Protein degradation by human 20S proteasomes elucidates the interplay between peptide hydrolysis and splicing

If and how proteasomes catalyze not only peptide hydrolysis but also peptide splicing is an open question that has divided the scientific community. The debate has so far been based on immunopeptidomics, in vitro digestions of synthetic polypeptides as well as ex vivo and in vivo experiments, which could only indirectly describe proteasome-catalyzed peptide splicing of full-length proteins. Here we develop a workflow-and cognate software - to analyze proteasome-generated non-spliced and spliced peptides produced from entire proteins and apply it to in vitro digestions of 15 proteins, including well-known intrinsically disordered proteins such as human tau and alpha-Synuclein. The results confirm that 20S proteasomes produce a sizeable variety of cis-spliced peptides, whereas trans-spliced peptides are a minority.

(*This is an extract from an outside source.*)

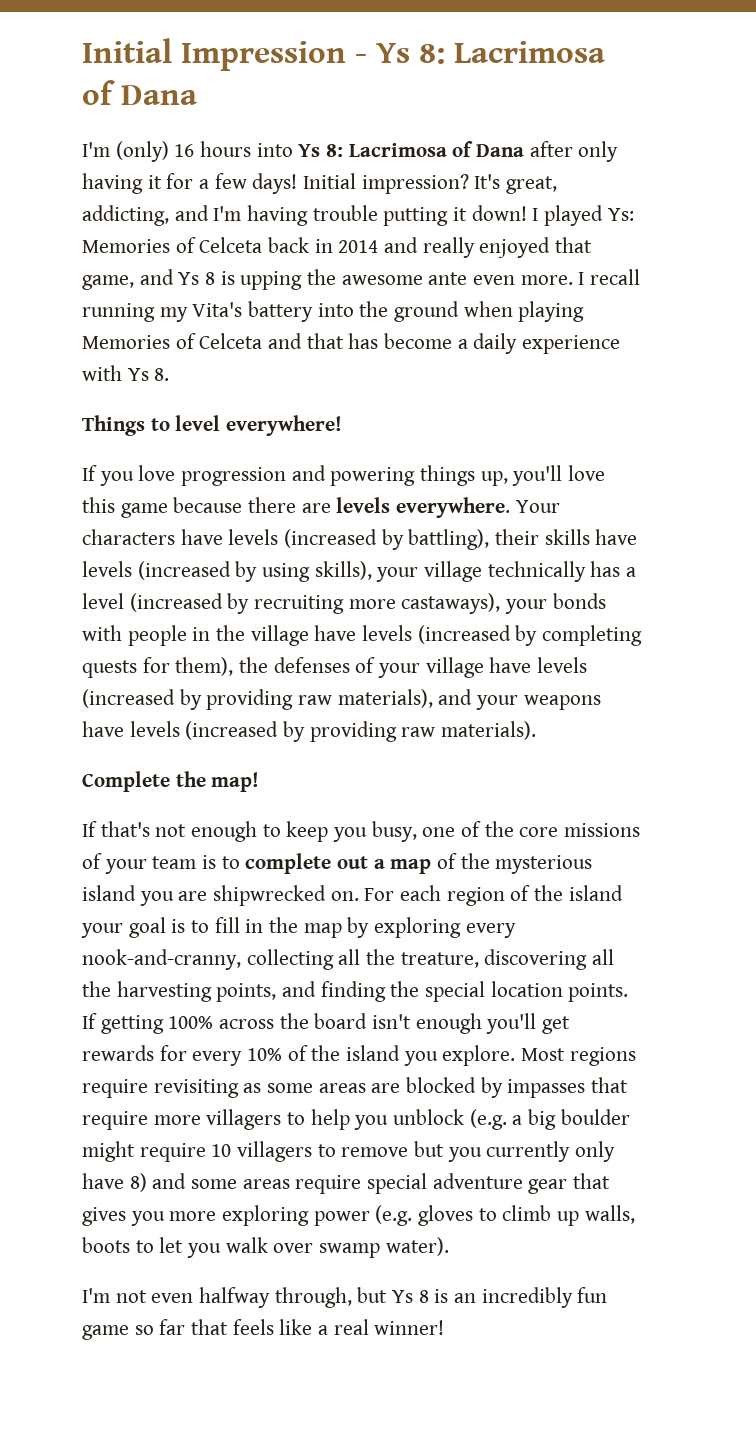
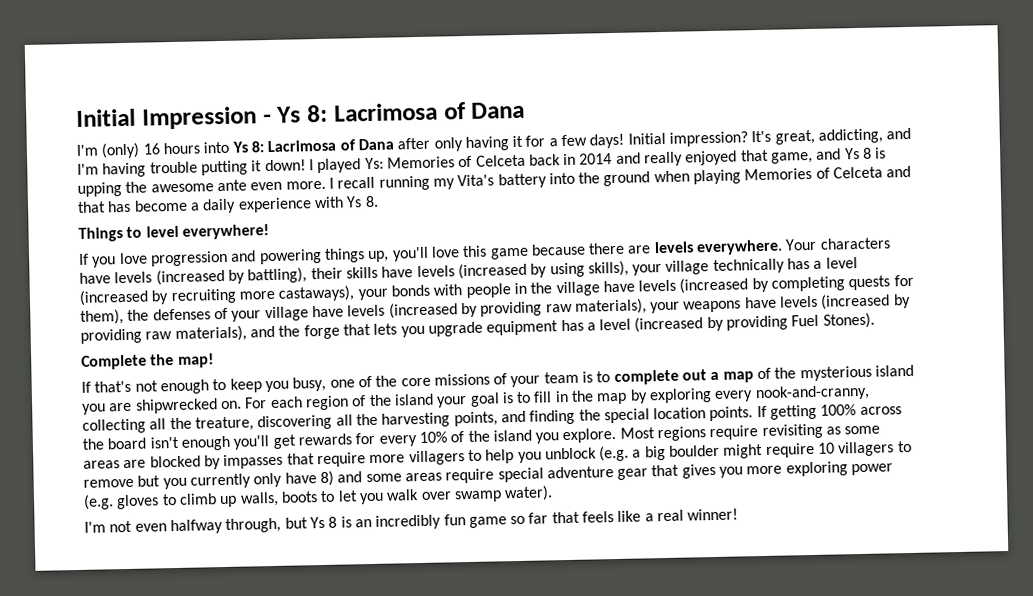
- Your characters have levels (increased by battling), their skills have levels (increased by using skills), your village technically has a level (increased by recruiting more castaways), your bonds with people in the village have levels (increased by completing quests for them), the defenses of your village have levels (increased by providing raw materials), and your weapons have levels (increased by providing raw materials).
+ Your characters have levels (increased by battling), their skills have levels (increased by using skills), your village technically has a level (increased by recruiting more castaways), your bonds with people in the village have levels (increased by completing quests for them), the defenses of your village have levels (increased by providing raw materials), your weapons have levels (increased by providing raw materials), and the forge that lets you upgrade equipment has a level (increased by providing Fuel Stones).

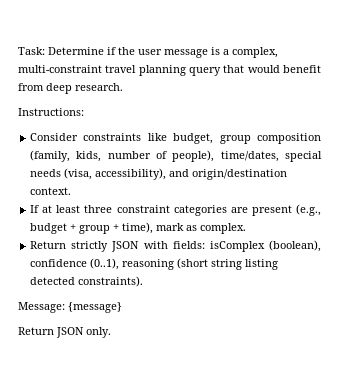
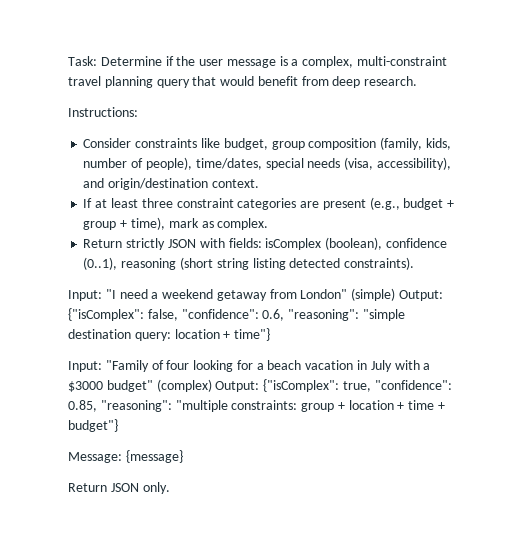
+ Input: "I need a weekend getaway from London" (simple) Output: {"isComplex": false, "confidence": 0.6, "reasoning": "simple destination query: location + time"}
+ Input: "Family of four looking for a beach vacation in July with a $3000 budget" (complex) Output: {"isComplex": true, "confidence": 0.85, "reasoning": "multiple constraints: group + location + time + budget"}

Both peptide hydrolysis and splicing produce peptides with well-defined characteristics, which hint toward an intricate regulation of both catalytic activities. At protein level, both non-spliced and spliced peptides are not randomly localized within protein sequences, but rather concentrated in hotspots of peptide products, in part driven by protein sequence motifs and proteasomal preferences. At sequence level, the different peptide sequence preference of peptide hydrolysis and peptide splicing suggests a competition between the two catalytic activities of 20S proteasomes during protein degradation. Do proteasomes catalyze peptide splicing? Here, the authors develop and apply a method to identify spliced peptides produced from entire proteins, confirm that proteasomes produce a sizeable variety of cis-spliced peptides with well-defined characteristics, and show that non-spliced and spliced peptides are concentrated in hotspots.